DIRECTIONS:
In the records below, find the line containing "12:42 AM: 97272 -> 97269" and return it together with every later line, exactly as written; pictures are to be omitted.

DATASET ENTRIES:
+-------+

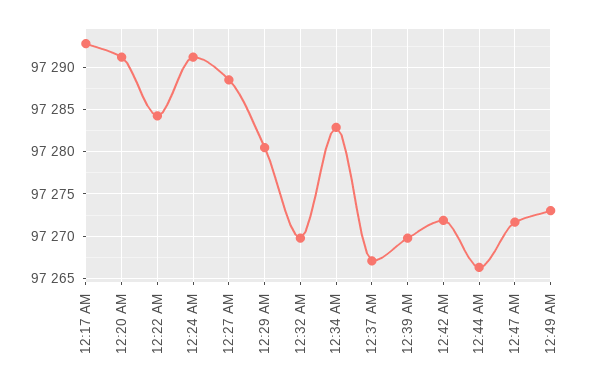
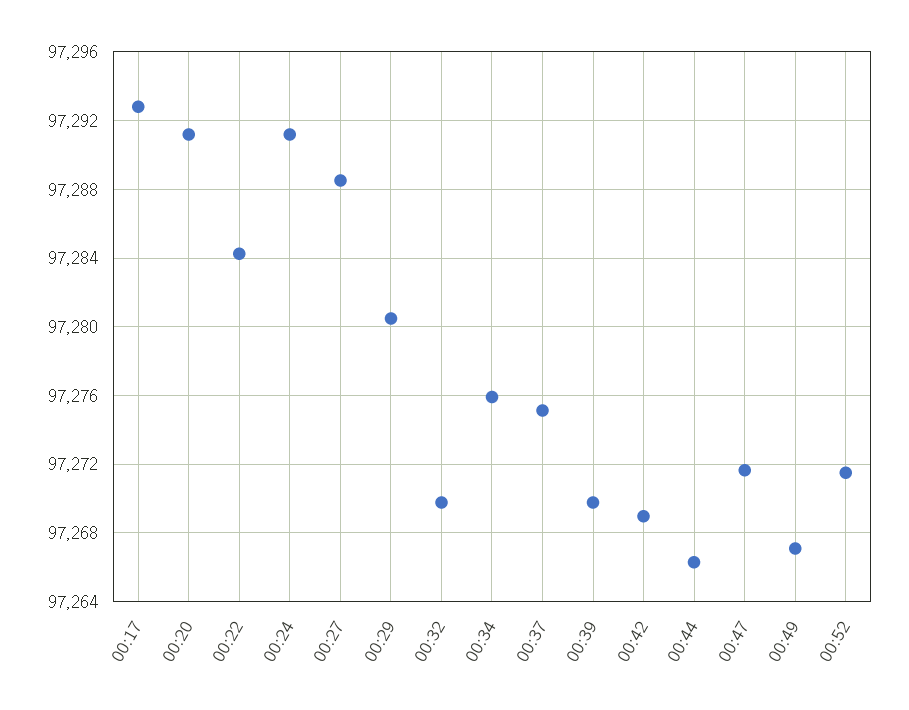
12:34 AM: 97283 -> 97276
12:37 AM: 97267 -> 97275
12:42 AM: 97272 -> 97269
12:49 AM: 97273 -> 97267
00:52: none -> 97271.5

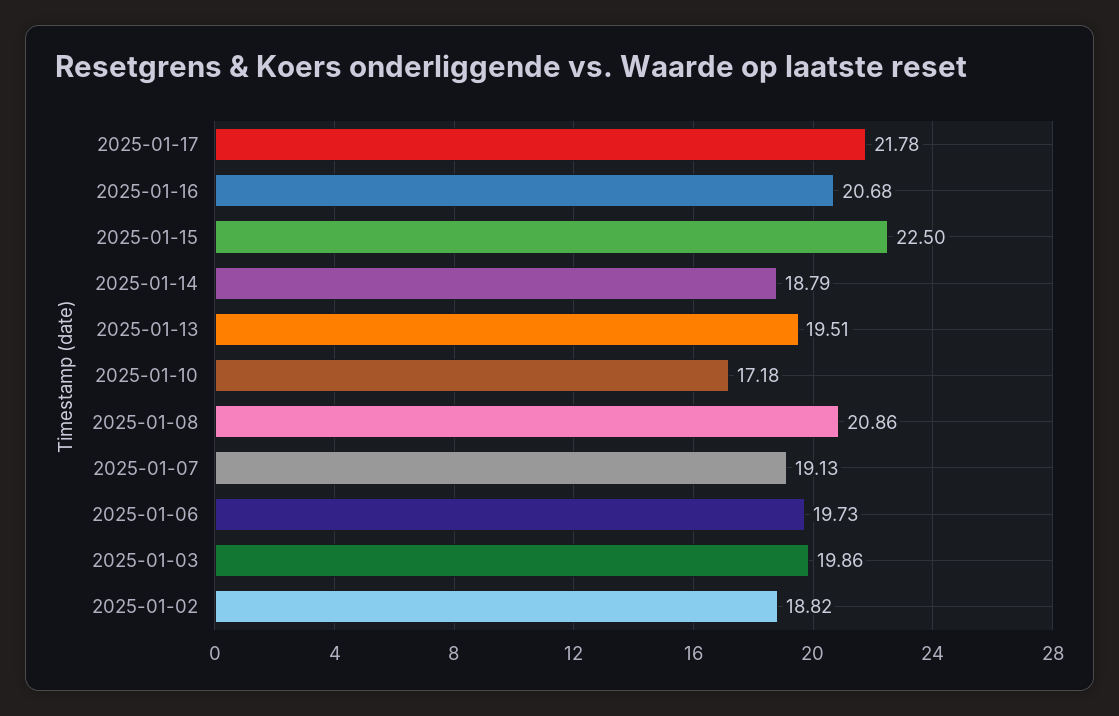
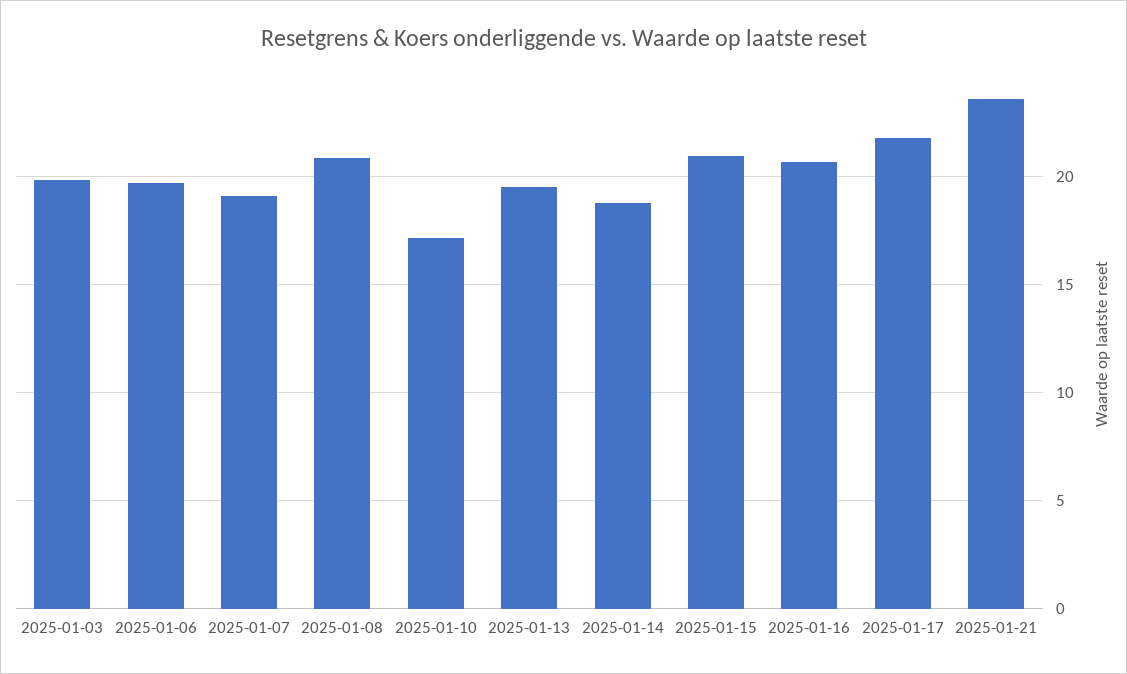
2025-01-15: 22.5 -> 21
2025-01-02: 18.82 -> none
2025-01-21: none -> 23.5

+-------+

FINISHED TASK:
12:42 AM: 97272 -> 97269
12:49 AM: 97273 -> 97267
00:52: none -> 97271.5

2025-01-15: 22.5 -> 21
2025-01-02: 18.82 -> none
2025-01-21: none -> 23.5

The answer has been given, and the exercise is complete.